▶ [REQUIREMENT]: The answer must consist only of the lines from the line with "[108,512,184,528] Together ->" to the line with "[562,329,638,345] Together ->", both included, exactly as they stand below.

INFORMATION SHOWN section start

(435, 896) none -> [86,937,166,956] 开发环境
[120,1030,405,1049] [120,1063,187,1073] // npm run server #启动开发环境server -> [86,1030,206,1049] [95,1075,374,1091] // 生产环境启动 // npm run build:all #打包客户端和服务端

INFORMATION SHOWN section end
INFORMATION SHOWN section start

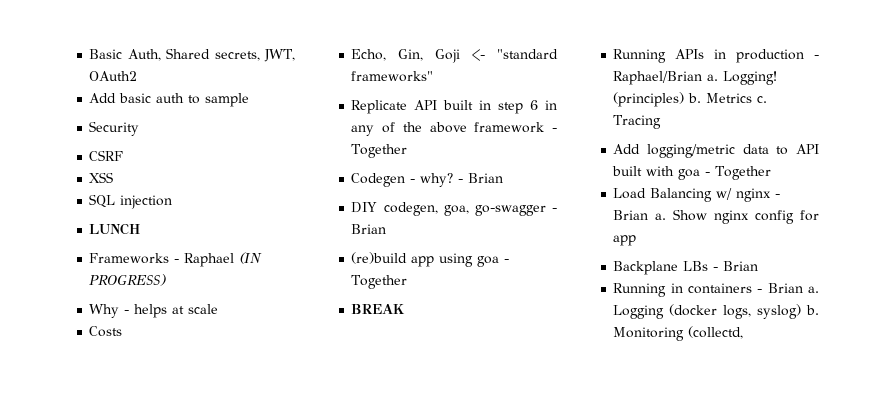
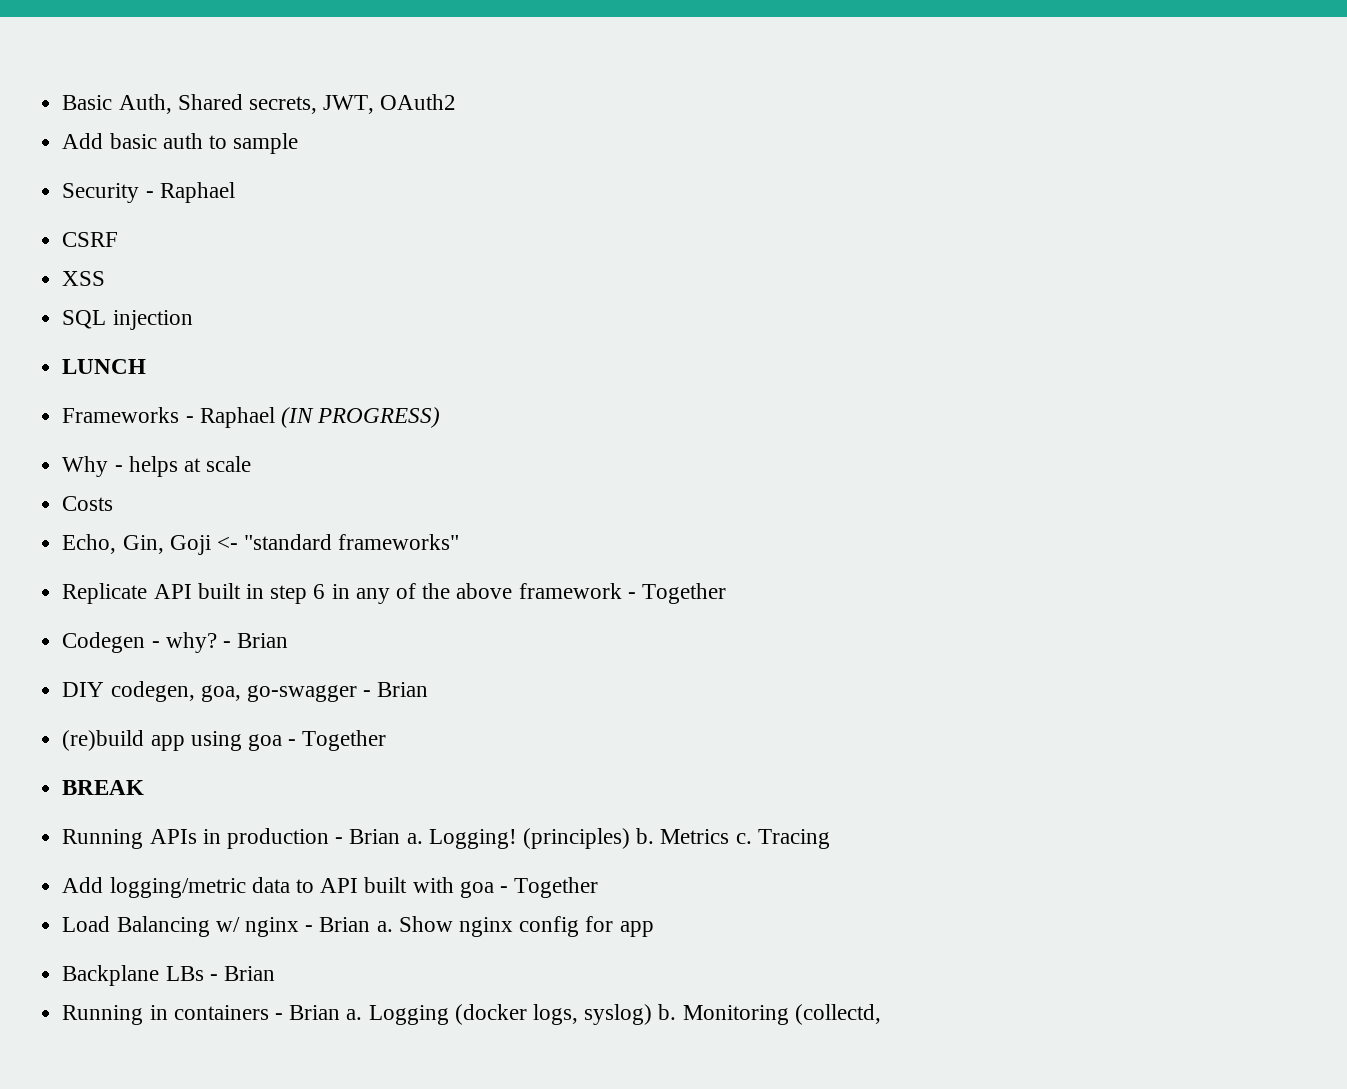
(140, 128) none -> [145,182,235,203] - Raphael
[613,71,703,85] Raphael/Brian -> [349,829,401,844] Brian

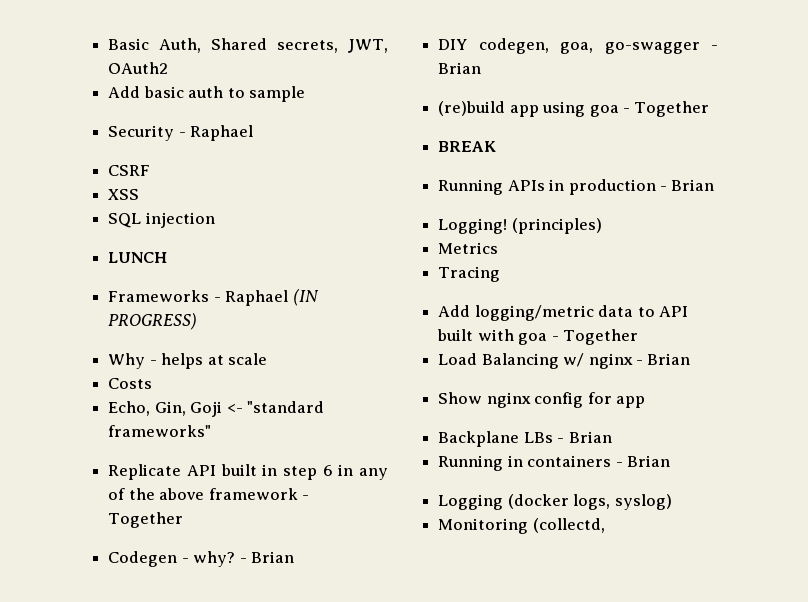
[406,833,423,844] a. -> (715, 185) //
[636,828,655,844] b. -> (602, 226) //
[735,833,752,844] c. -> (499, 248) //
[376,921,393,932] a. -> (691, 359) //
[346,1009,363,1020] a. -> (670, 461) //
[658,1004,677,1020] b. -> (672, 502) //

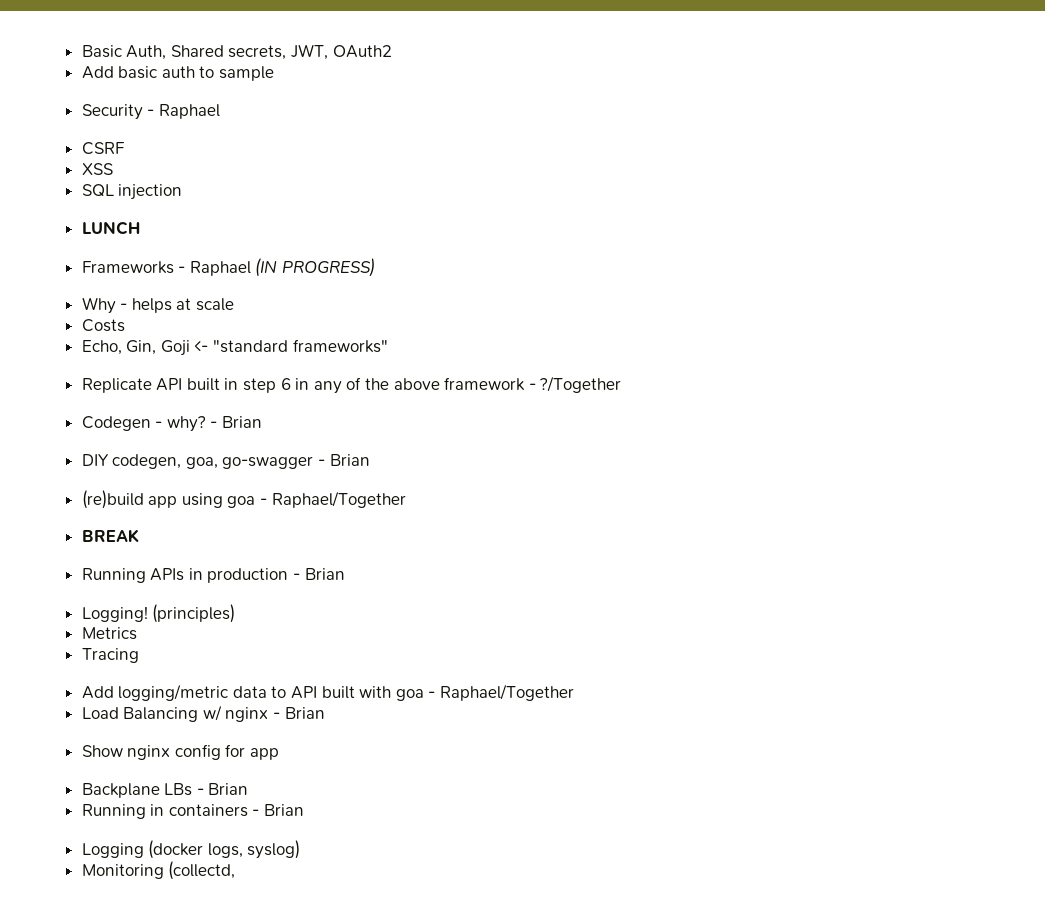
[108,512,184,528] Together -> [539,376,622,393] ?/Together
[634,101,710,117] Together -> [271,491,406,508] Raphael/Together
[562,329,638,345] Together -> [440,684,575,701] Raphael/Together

INFORMATION SHOWN section end

▶ [RESULT]:
[108,512,184,528] Together -> [539,376,622,393] ?/Together
[634,101,710,117] Together -> [271,491,406,508] Raphael/Together
[562,329,638,345] Together -> [440,684,575,701] Raphael/Together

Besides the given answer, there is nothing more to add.